El portazo de Horacio es un anuncio de su estado anímico. Mejor que ni me hablen; se trabaron las puertas del subte; media hora encerrado; las mujeres histéricas, los chicos llorando, un calor de reventar. Ella cierra los ojos. Es capaz de anticiparse al resto. Estoy podrido del centro, harto de Buenos Aires; ya que arrastrarlos a ustedes es tan complicado, el día menos pensado largo todo y me mando mudar. Deja una papa a medio pelar en la pileta, se enjuaga la tierra de las manos, busca un repasador y abre la heladera.
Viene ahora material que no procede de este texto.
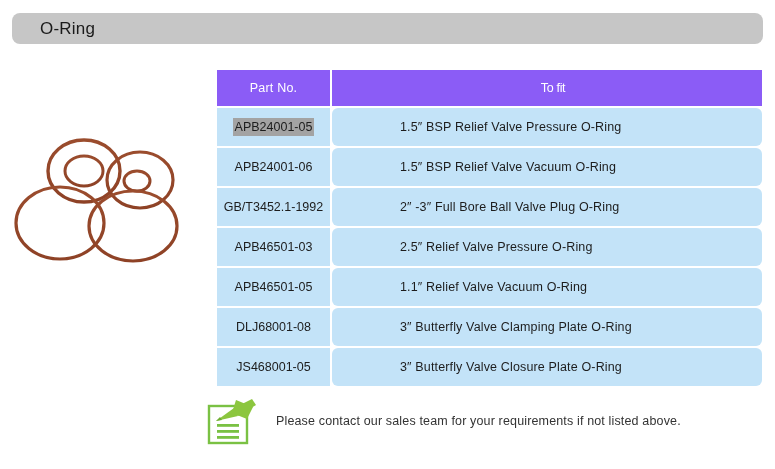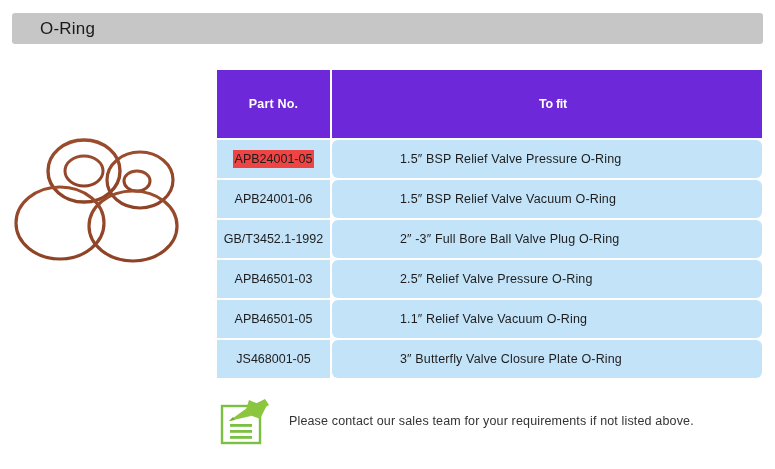--- a/index.html
+++ b/index.html
@@ -23,7 +23,7 @@
     width: 751px;
     height: 31px;
     background: #c6c6c6;
-    border-radius: 3px;
+    border-radius: 8px;
     display: flex;
     align-items: center;
   }

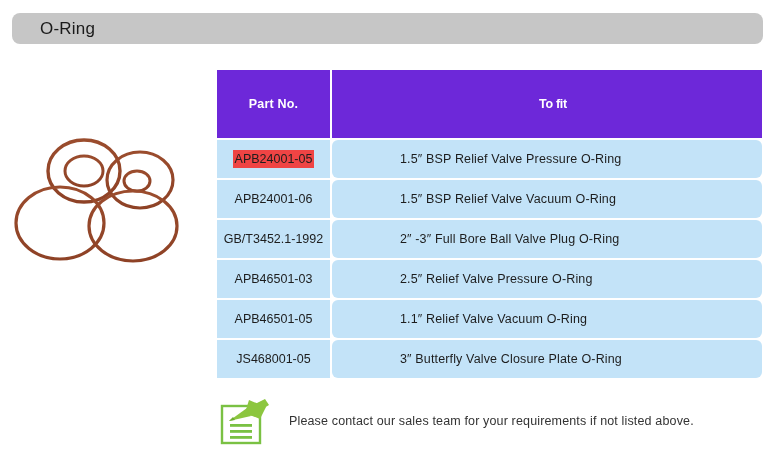--- a/index.html
+++ b/index.html
@@ -62,12 +62,12 @@
   table.parts col.c-fit  { width: 430px; }
 
   table.parts thead th {
-    background: #6d28d9;
+    background: #8b5cf6;
     color: #ffffff;
     font-size: 12.5px;
-    font-weight: 700;
+    font-weight: 400;
     height: 36px;
-    padding: 16px;
+    padding: 0;
     text-align: center;
     vertical-align: middle;
     letter-spacing: 0.2px;

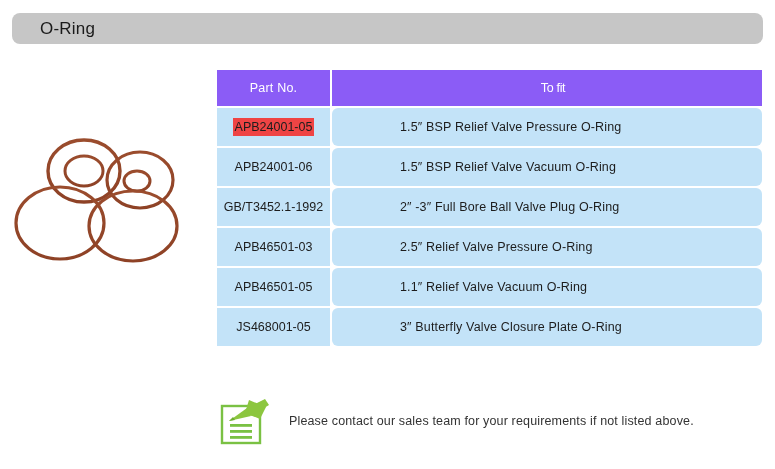--- a/index.html
+++ b/index.html
@@ -98,7 +98,7 @@
     border-radius: 6px;
   }
   .hl {
-    background: #ef4444;
+    background: #a3a3a3;
     padding: 2px 2px 2px 2px;
   }
 

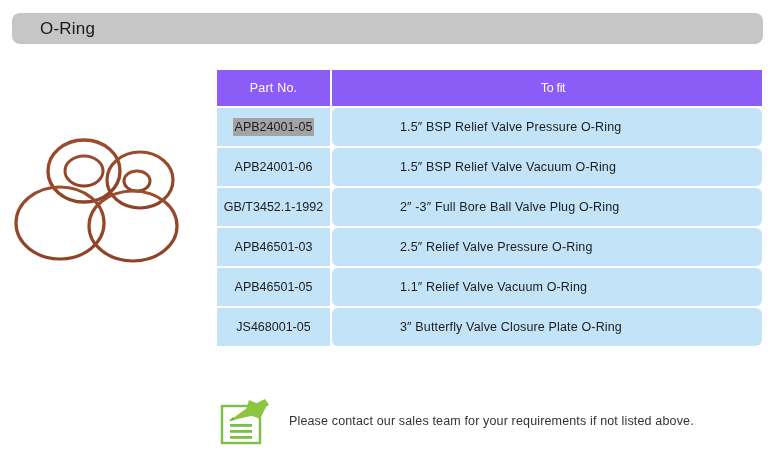--- a/index.html
+++ b/index.html
@@ -191,6 +191,10 @@
         <tr>
           <td class="cell-part">APB46501-05</td>
           <td class="cell-fit">1.1″ Relief Valve Vacuum O-Ring</td>
+        </tr>
+        <tr>
+          <td class="cell-part">DLJ68001-08</td>
+          <td class="cell-fit">3″  Butterfly Valve Clamping Plate O-Ring</td>
         </tr>
         <tr>
           <td class="cell-part">JS468001-05</td>

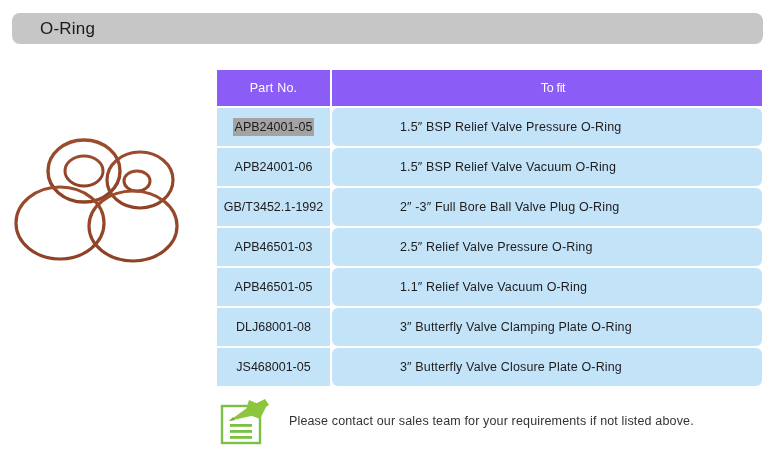--- a/index.html
+++ b/index.html
@@ -105,7 +105,7 @@
   
   .note {
     position: absolute;
-    left: 219px;
+    left: 206px;
     top: 396px;
     display: flex;
     align-items: center;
Vos no podés entenderme, la editorial es juego de niños, hasta vista a la plaza tenés; tendrías que pasar una sola mañana en el banco… Entra en el living al tiempo que su marido, desplomado en el sofá, sin desatarse los cordones, se saca los zapatos que se estrellan contra el piso. Esta no es vida la mano de Horacio agarra el vaso de cerveza que ella le ofrece juro que mañana mismo me pongo en campaña para cambiar de sucursal. Ella aprieta los dientes. No me digas que los chicos todavía no se bañaron… Se queda parada junto al sillón, en silencio. Podría quedarse parada, así, por una eternidad. Su única arma, descubre, es la inmovilidad. Parece que no me escucharas; ya te dije que quiero encontrarlos en piyama… Horacio la mira, quizá recién percibiéndola ¿pasó algo? pregunta con otro tono de voz. Buenas noches dice ella, recupera el vaso vacío y se mete en la cocina. A seguir pelando papas.

El ruido de la ducha la tranquiliza. Quizá un buen baño lo calme. Aplasta la carne contra el pan rallado. Familia numerosa. Un pollo no alcanza y hacer milanesas es cosa de nunca acabar. Mamá, necesito una foto de la familia completa para sociales. La voz de Jujo, ahora se superpone a la de Pablo. Ma, ¿cómo era el perímetro de la circunferencia? Intenta rastrear la fórmula en su abarrotado cerebro, ¿Pi por radio?, ¿pi por radio al cuadrado? ¿¡No me escuchás, ma!?, ¡el perímetro de la circunferencia! Se limpia las manos con el repasador. Horacio se pone nervioso cuando los chicos gritan. Entra al living. Las carpetas de Jujo desparramadas sobre el piso, al lado de los zapatos de Horacio. Se le hace la luz. Pi por diámetro. Pablo frente a la computadora. ¡Necesito la foto, mamá! En cuanto la ve, Dieguito reclama me pica la espalda, mami, ¿me rascás? Se deja caer en el sillón. Dieguito, en piyama, con las pantuflas de Mickey, el pelito mojado, se monta en su falda. Ella lo aprieta fuerte. ¿Alguna vez la había abrazado su mamá? Cierra los ojos. Sus manos sobre esa piel tibia, suave. Ahí no, mami, más arriba. Modifica el curso de su mano. ¿Y la superficie de la corona circular? ¡Las fotos!  Los pasos de Horacio. Se obliga a mantener los ojos cerrados. El ruido del televisor, ahora, sumándose a la voz de su marido. ¿Falta mucho para cenar?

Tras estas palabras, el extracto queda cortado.